Oh yeah, in case you were wondering, the ten “Rules for Managing the World” are:
1. Produce More Joppolos
2. Stay on the Move
3. Emulate Second-Century Rome
4. Use the Military to Promote Democracy
5. Be Light and Lethal
6. Bring Back the Old Rules
7. Remember the Philippines
8. The Mission is Everything
9. Fight on Every Front
10. Speak Victorian, Think Pagan
And if that still leaves you scratching your head, you are going to have to read the whole thing.
Kaplan has been all over the place and seen a lot and talked to everybody. He focuses on the mechanics rather than the ethics of global governance by the USA. I don’t think he’s always right, but he is never wrong for light or trivial reasons.
Kaplan’s interview regarding the article is also good and adds further interesting details.
As noted above, the great defect in Kaplan’s vision is that democracies don’t like devious, hard-nosed world empires enforced by small cadres of tough, professional legionaries and operatives. Democracies don’t like to run such empires, and they don’t like it when other people do.

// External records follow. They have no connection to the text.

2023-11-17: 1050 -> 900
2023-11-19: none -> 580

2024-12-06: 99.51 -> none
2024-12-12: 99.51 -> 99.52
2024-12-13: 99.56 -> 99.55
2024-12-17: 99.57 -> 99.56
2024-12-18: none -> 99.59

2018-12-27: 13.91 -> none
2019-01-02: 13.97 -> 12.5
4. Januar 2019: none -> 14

The public gets suspicious, or sentimental, or has moral qualms or worries about its civil liberties, etc.
War Nerd,provides a good counterpoint to Kaplan on Joe Sixpack’s willingness to bear the burdens of empire, or hegemony, or whatever it is. As usual, he minces no words: “You Pussies!” To paraphrase: First you are baying for blood, now you are whimpering about losing a soldier a day, make up your minds, if you want an empire, face what it takes to have an empire. But no synopsis can do him justice. Don’t let the sarcastic or nihilistic or jeering tone fool you. War Nerd always raises real issues.

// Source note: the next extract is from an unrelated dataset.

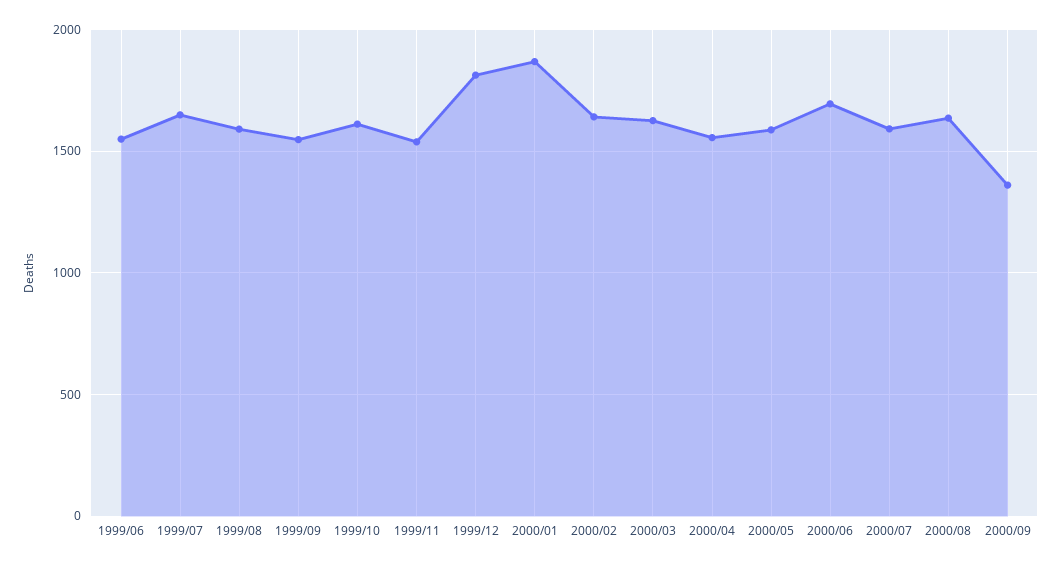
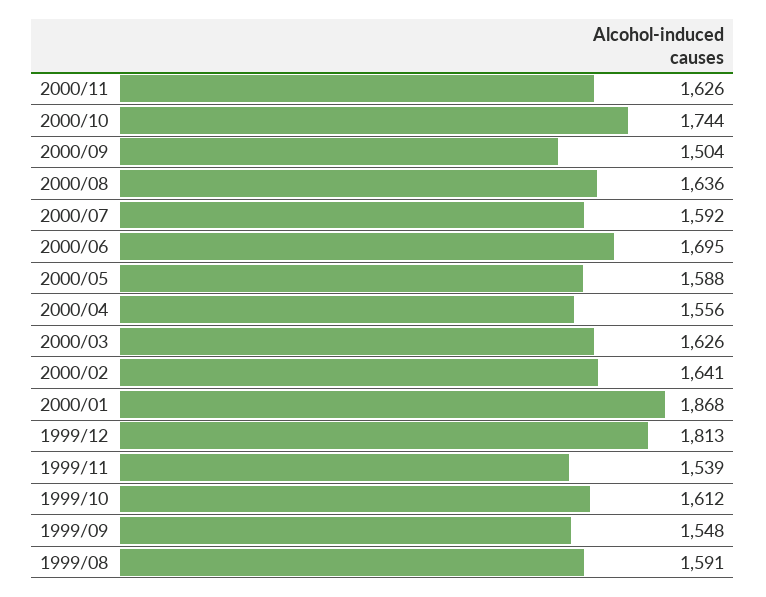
1999/06: 1550 -> none
1999/07: 1650 -> none
2000/09: 1350 -> 1504
2000/11: none -> 1626
2000/10: none -> 1744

America will not be needed anymore when the world has our form of “democracy.” We have a loooonnnnggggg way to go.
phrawnce is a “democracy.” But look at how their pols get on the ballot. Not very democratic.
Others consider Iran a “democracy” because they have the right to vote. I pointed out then the USSR, Cuba, and certain African countries, among others, would also be considered “democracies” using that definition. But they were/are not.

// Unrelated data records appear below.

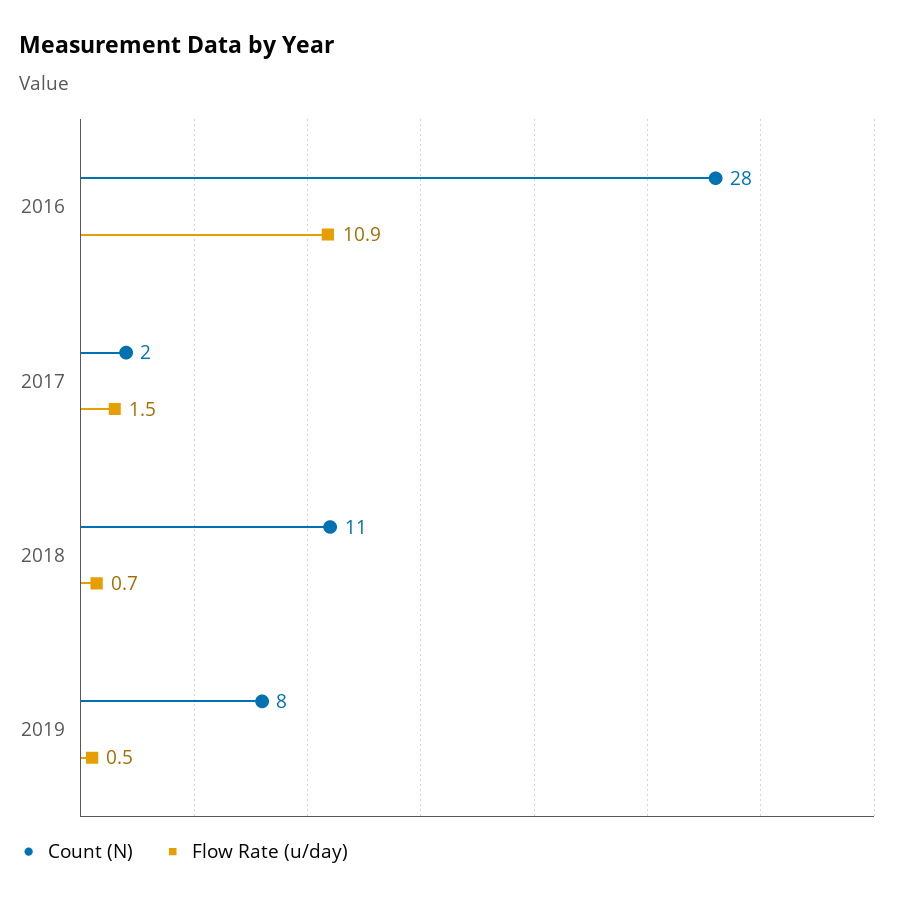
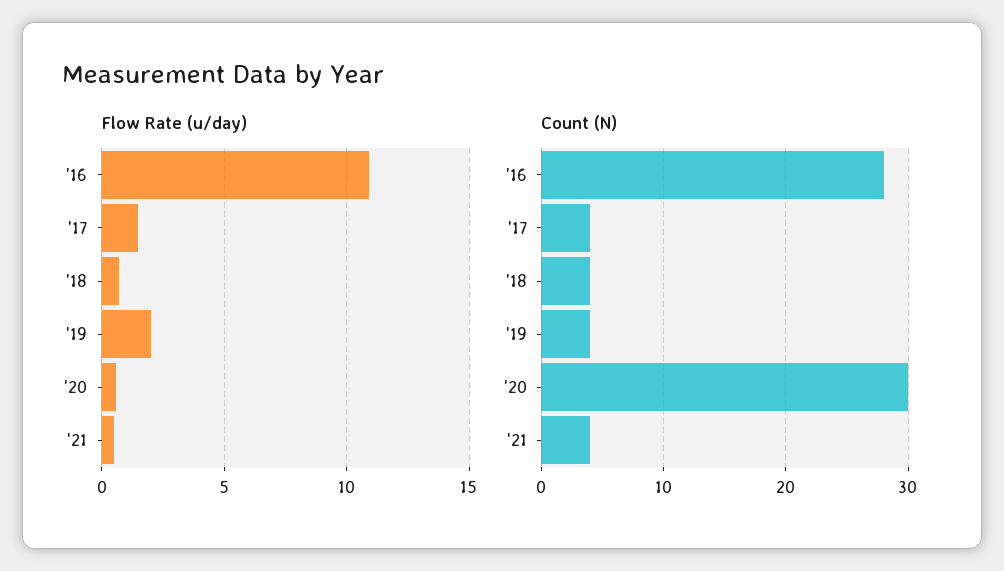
Count (N), 2017: 2 -> 4
Count (N), 2018: 11 -> 4
Count (N), 2019: 8 -> 4
Flow Rate (u/day), 2019: 0.5 -> 2
Flow Rate (u/day), '20: none -> 0.5
Flow Rate (u/day), '21: none -> 0.5
Count (N), '20: none -> 30
Count (N), '21: none -> 4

Just because one gets the opportunity to cast a ballot, does not mean one lives in a democracy.
Oh it’s even better than that on the whole democracy thing. I’m much more interested in Liberty; how the hell did the two get conflated in the last hundred years?
Hitler was elected, segregation and slavery in the US had democratic majorities, Federal Bureaucrats all vote for candidates who’ll keep pumping up their dept., etc. etc. ad nauseum.
But yeah, it’s a step up from totalitarianism and monarchies, and encouraging it abroad is in my opinion a worthy policy goal.
And back to Kaplans article, I agree with most of what he’s got to say, and thought we should be doing many of those things during the 90’s. “Cold War’s over, Party!!” didn’t seem to be the best strategy to me.
But to the extent that we do follow Kaplans advice, I don’t think that those in power in our permanent bureaucracies (a sign of Empire :-) will let things slip from their fingers so readily once they get a taste of those levels of power over the world.
I agree with David Mercer. Popular soveriegnty is fine and good, but is only half the Founding Fathers’ formula, and the somewhat less important half, as far as I’m concerned. Any form of government ought to be limited in scope to those functions where compulsion is appropriate, because governmental authority, by its very nature, is compulsory.